The U.S., European, and Japanese Pharmacopoeias currently recognize two test methods for pyrogen testing. The rabbit pyrogen test (USP28) involves measuring the rise in temperature of rabbits following intravenous injection of a test solution. The bacterial endotoxin test (USP28) is an in vitro assay based on the coagulation of Limulus amoebocyte lysate following exposure to endotoxin, a pyrogenic substance that is produced by certain bacteria. An important distinction between these two tests is that the bacterial endotoxin test detects only endotoxin pyrogens, whereas the rabbit pyrogen test is capable of also detecting non-endotoxin pyrogens.
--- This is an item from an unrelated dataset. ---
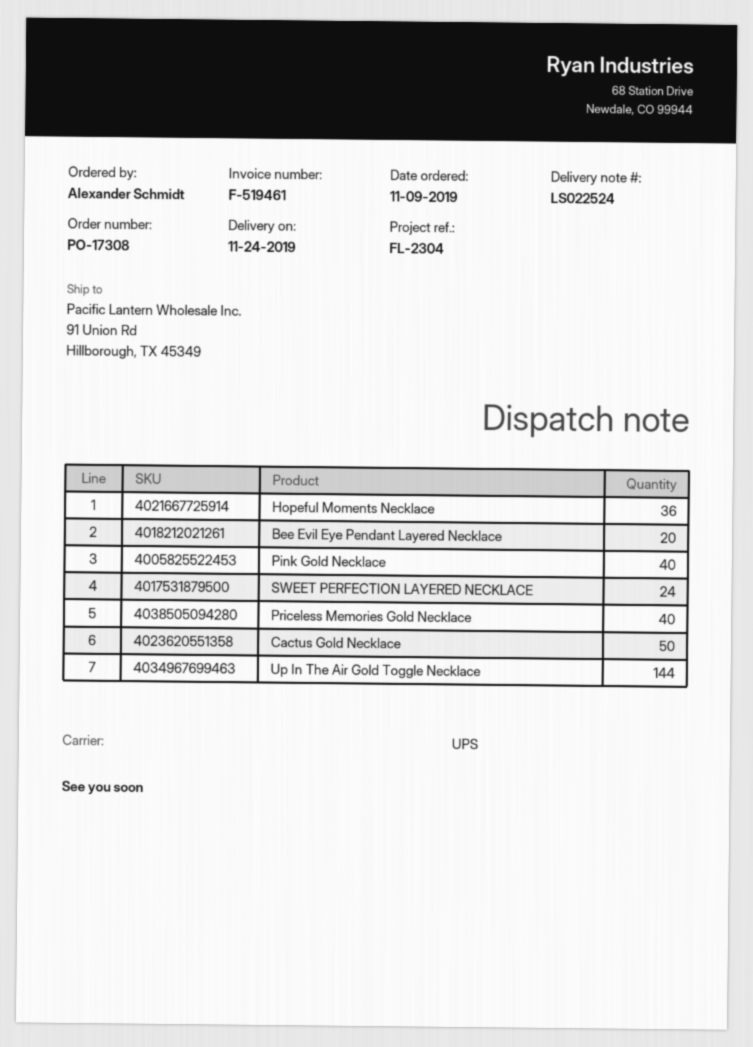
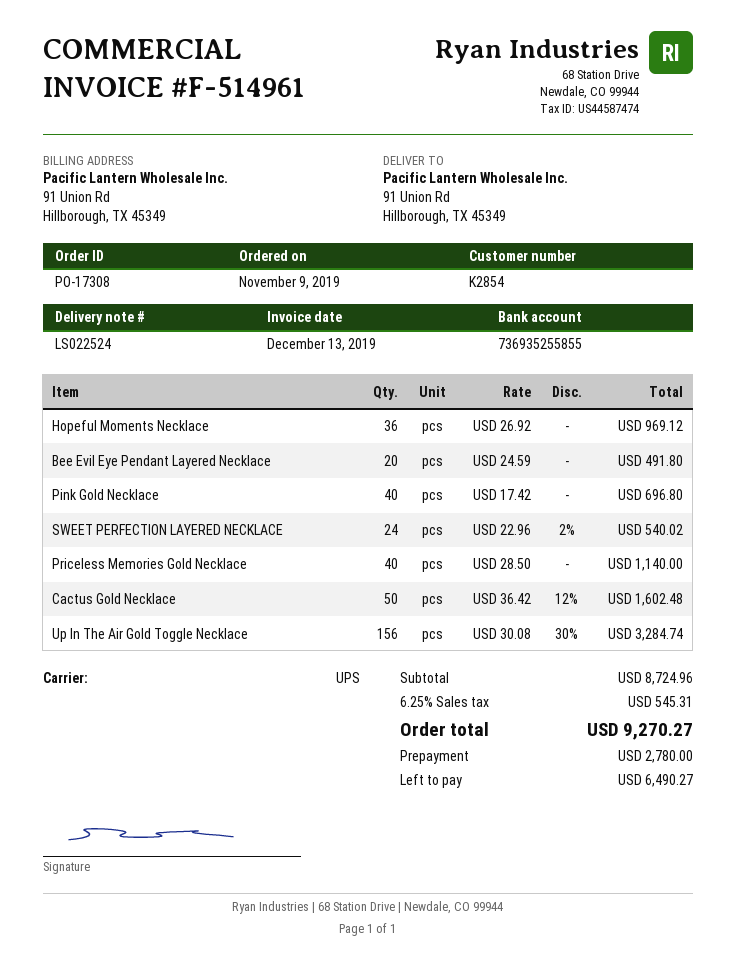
invoice number: F-519461 -> F-514961
Up In The Air Gold Toggle Necklace: 144 -> 156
Recently, alternative test systems based on the activation of human monocytes or monocytoid cell lines in vitro have been developed that take advantage of the role of these cells in the fever response. ICCVAM evaluated the validation status of five in vitro pyrogen test methods proposed as potential replacements for the rabbit pyrogen test. In their recommendations to federal agencies, ICCVAM stated that, although none of these test methods could be considered a complete replacement for the rabbit pyrogen test, they can be considered for use to detect Gram-negative endotoxin in human parenteral drugs on a case-by-case basis, subject to validation for each specific product to demonstrate equivalence to the RPT, in accordance with applicable U.S. Federal regulations. All applicable Federal agencies, including the FDA, accepted or endorsed the ICCVAM recommendations in 2009. In 2012, the FDA issued guidance on the use of alternatives to standard pyrogen tests that was consistent with the ICCVAM recommendations.